● Records
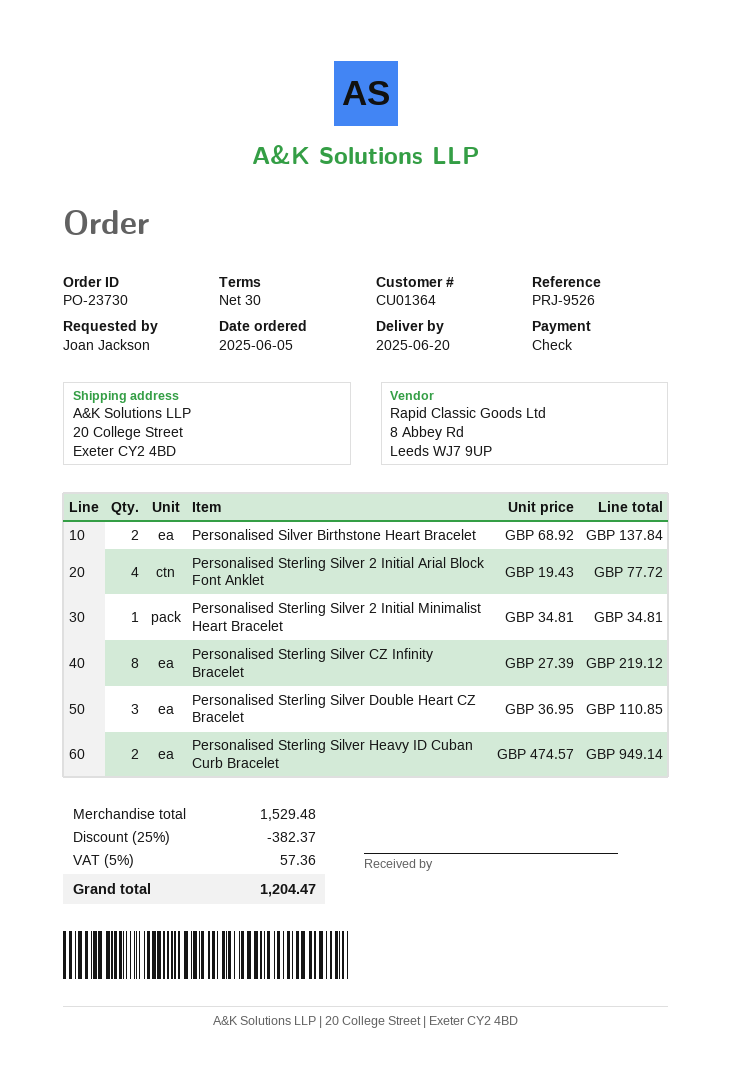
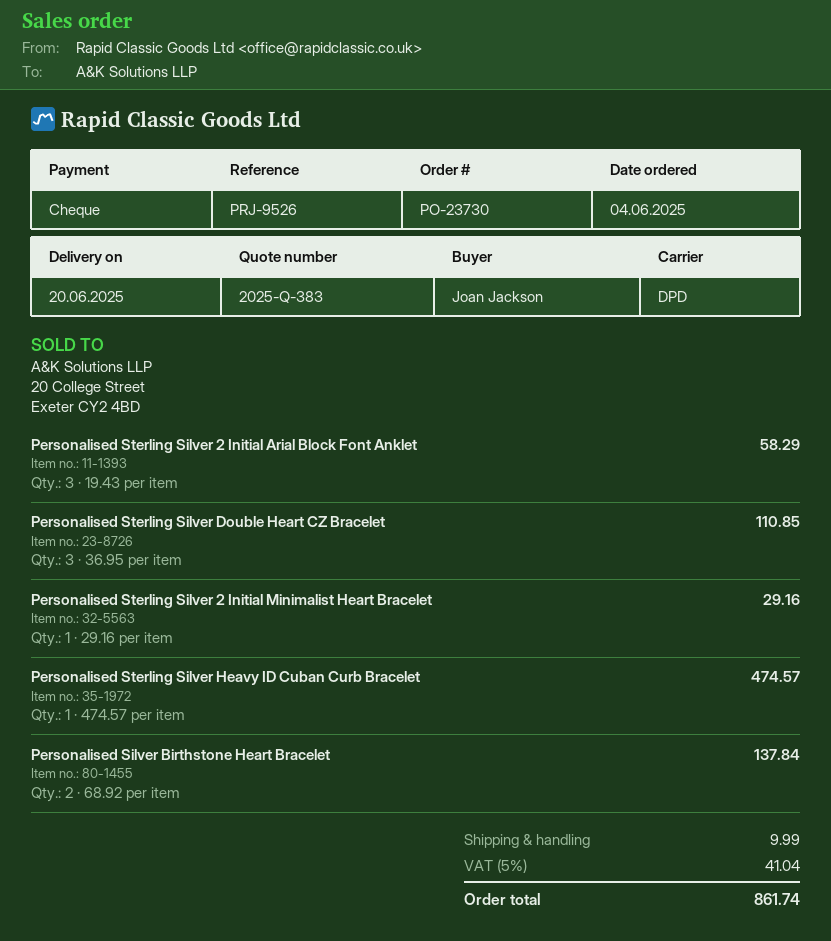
order date: 2025-06-05 -> 2025-06-04
Personalised Sterling Silver 2 Initial Arial Block Font Anklet: 4 x 19.43 = 77.72 -> 3 x 19.43 = 58.29
Personalised Sterling Silver 2 Initial Minimalist Heart Bracelet: 1 x 34.81 = 34.81 -> 1 x 29.16 = 29.16
Personalised Sterling Silver CZ Infinity Bracelet: 8 x 27.39 = 219.12 -> none
Personalised Sterling Silver Heavy ID Cuban Curb Bracelet: 2 x 474.57 = 949.14 -> 1 x 474.57 = 474.57
discount: 25% = 382.37 -> none
shipping: none -> 9.99
tax: 5% = 57.36 -> 5% = 41.04
total: 1204.47 -> 861.74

● What you need to do
If pictures appear in the data, omit them and copy all other parts exactly.

● Result of the exercise
order date: 2025-06-05 -> 2025-06-04
Personalised Sterling Silver 2 Initial Arial Block Font Anklet: 4 x 19.43 = 77.72 -> 3 x 19.43 = 58.29
Personalised Sterling Silver 2 Initial Minimalist Heart Bracelet: 1 x 34.81 = 34.81 -> 1 x 29.16 = 29.16
Personalised Sterling Silver CZ Infinity Bracelet: 8 x 27.39 = 219.12 -> none
Personalised Sterling Silver Heavy ID Cuban Curb Bracelet: 2 x 474.57 = 949.14 -> 1 x 474.57 = 474.57
discount: 25% = 382.37 -> none
shipping: none -> 9.99
tax: 5% = 57.36 -> 5% = 41.04
total: 1204.47 -> 861.74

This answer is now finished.